SUPPLIED RECORDS Block Start

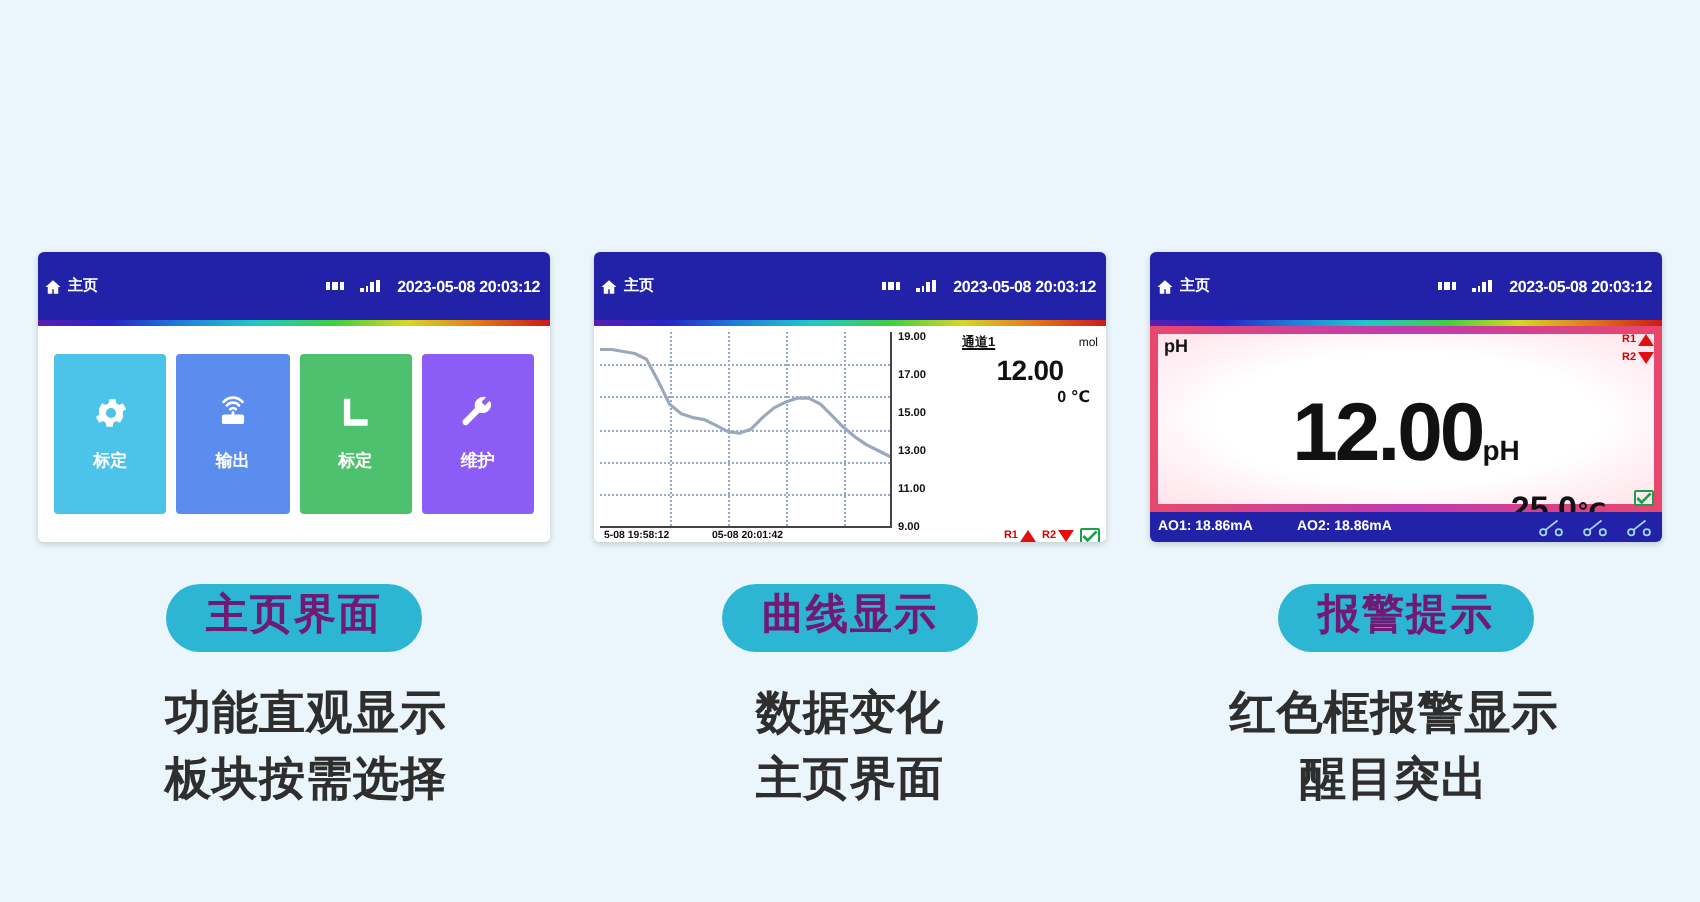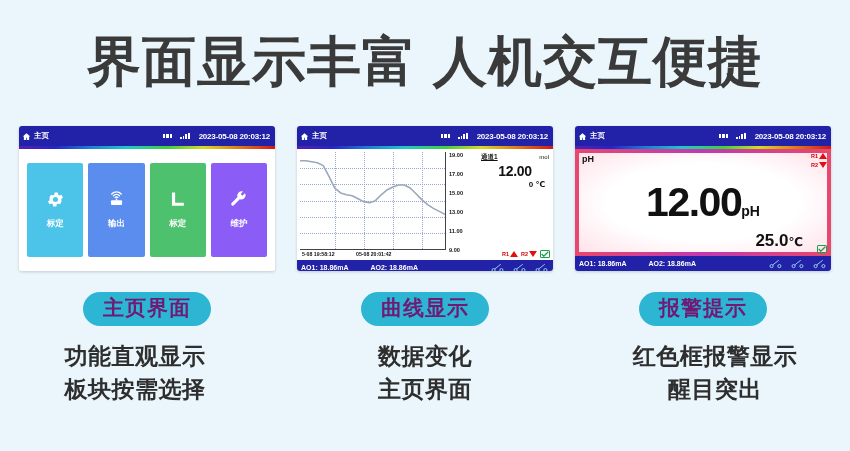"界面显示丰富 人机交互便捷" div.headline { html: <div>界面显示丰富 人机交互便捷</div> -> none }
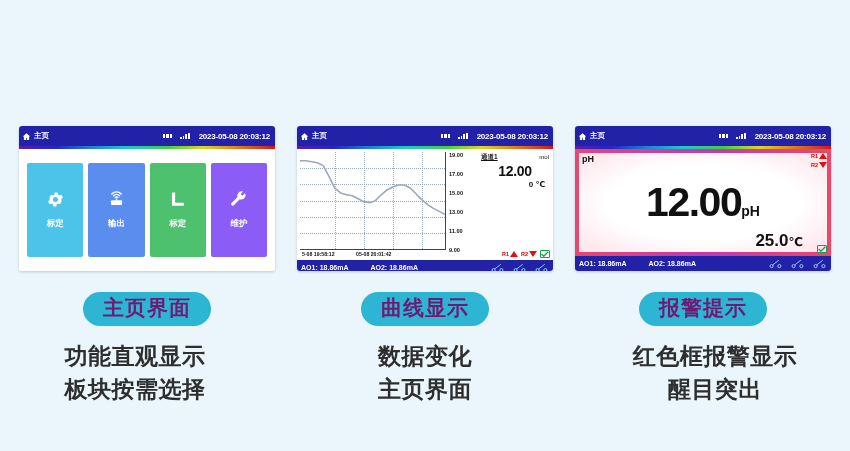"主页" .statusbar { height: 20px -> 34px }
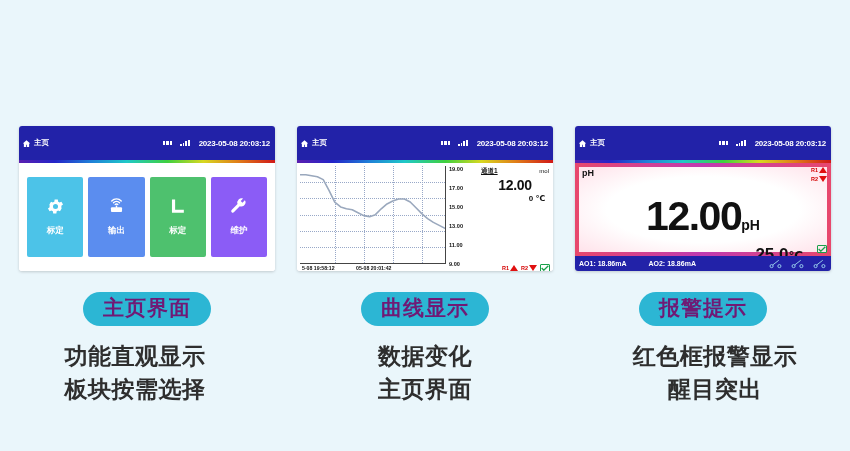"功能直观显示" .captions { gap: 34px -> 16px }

SUPPLIED RECORDS Block End
SUPPLIED RECORDS Block Start

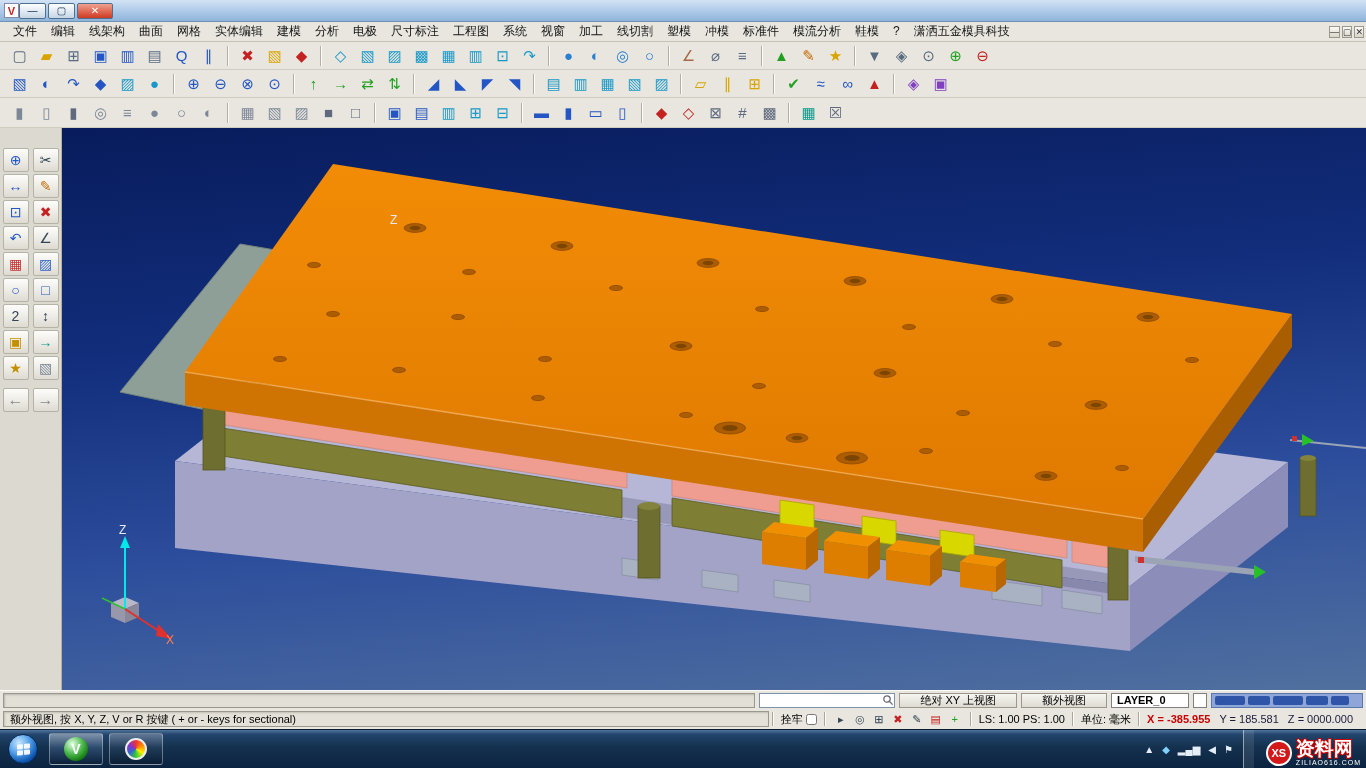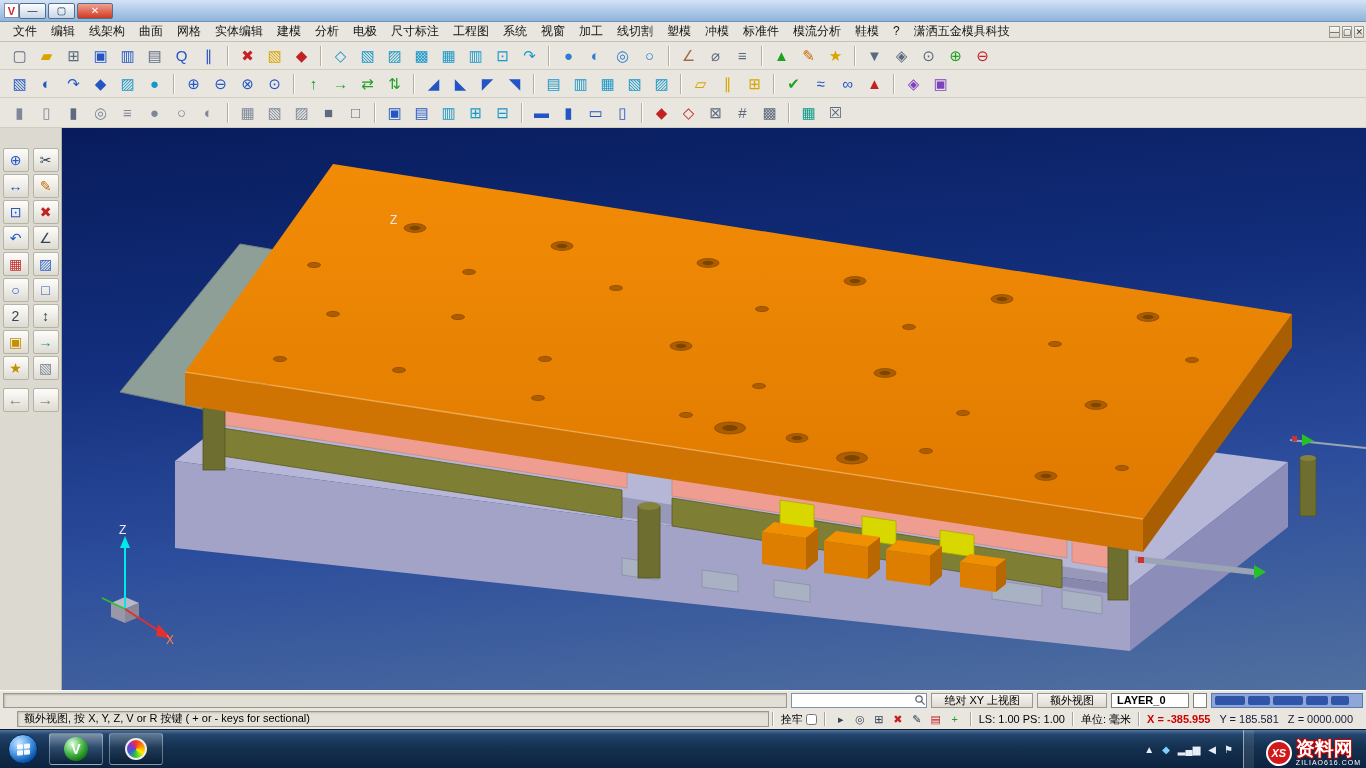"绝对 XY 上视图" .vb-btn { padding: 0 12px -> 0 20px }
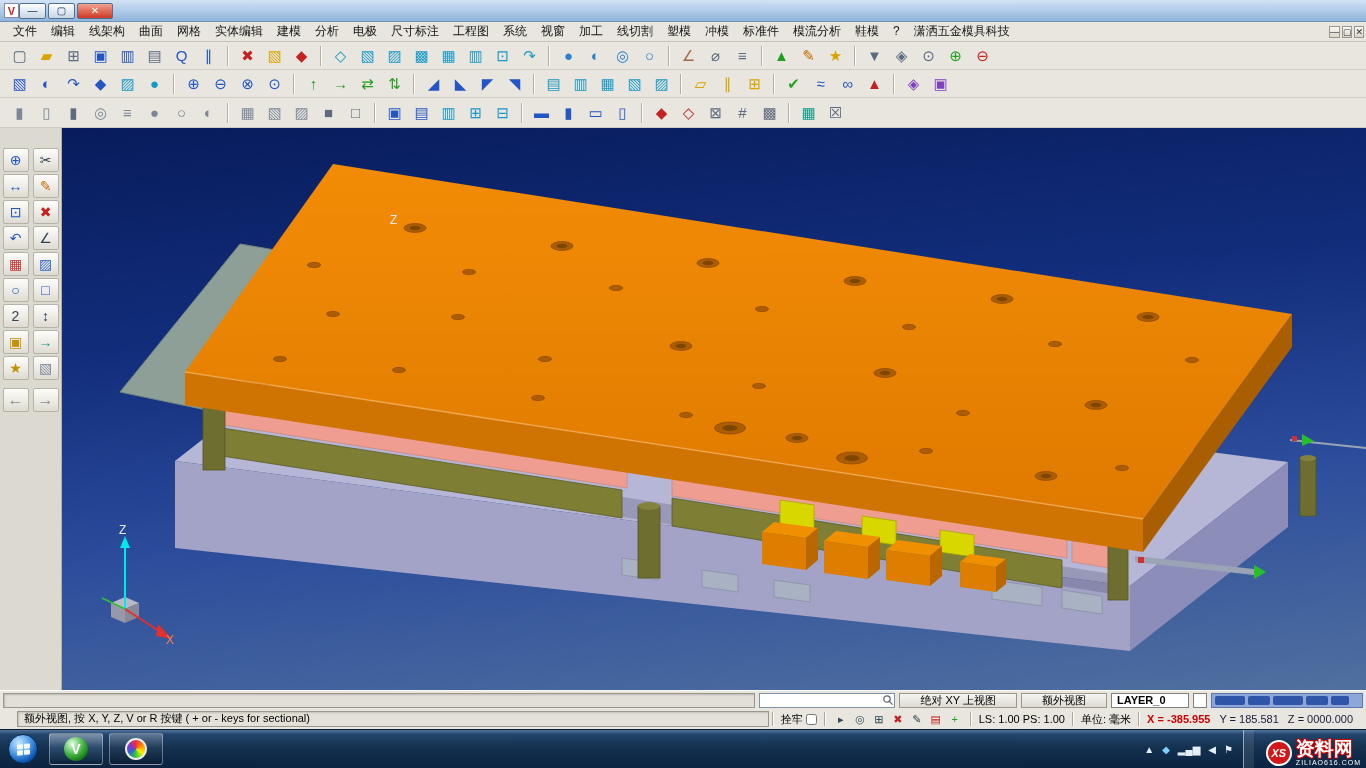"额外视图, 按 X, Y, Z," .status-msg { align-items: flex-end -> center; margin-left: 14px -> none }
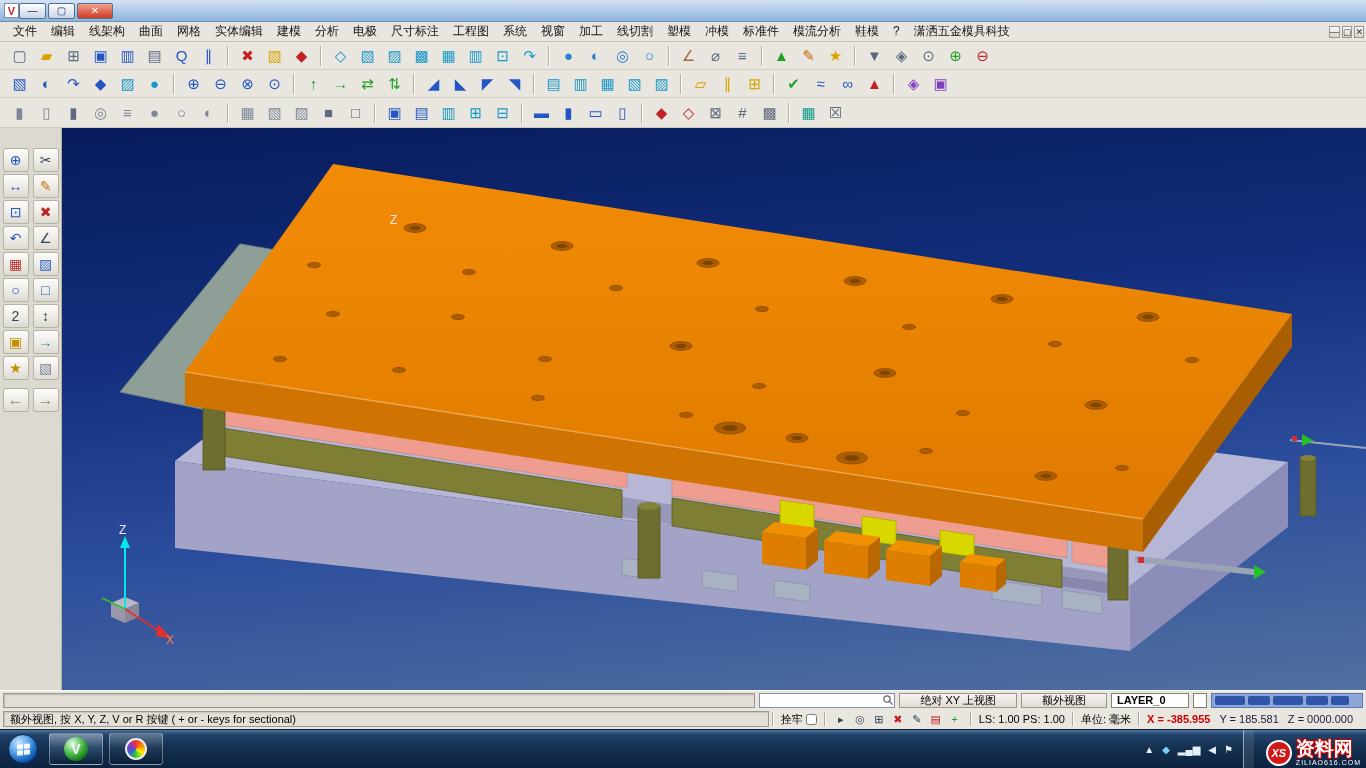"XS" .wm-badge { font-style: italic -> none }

SUPPLIED RECORDS Block End

- [PROBLEM TO WORK ON]: Would you copy the lines above exactly, starting with the one that has "html: <div>界面显示丰富 人机交互便捷</div>" and ending with the one that has "gap: 34px ->", both included, without the pictures?

- [ANSWER]:
"界面显示丰富 人机交互便捷" div.headline { html: <div>界面显示丰富 人机交互便捷</div> -> none }
"主页" .statusbar { height: 20px -> 34px }
"功能直观显示" .captions { gap: 34px -> 16px }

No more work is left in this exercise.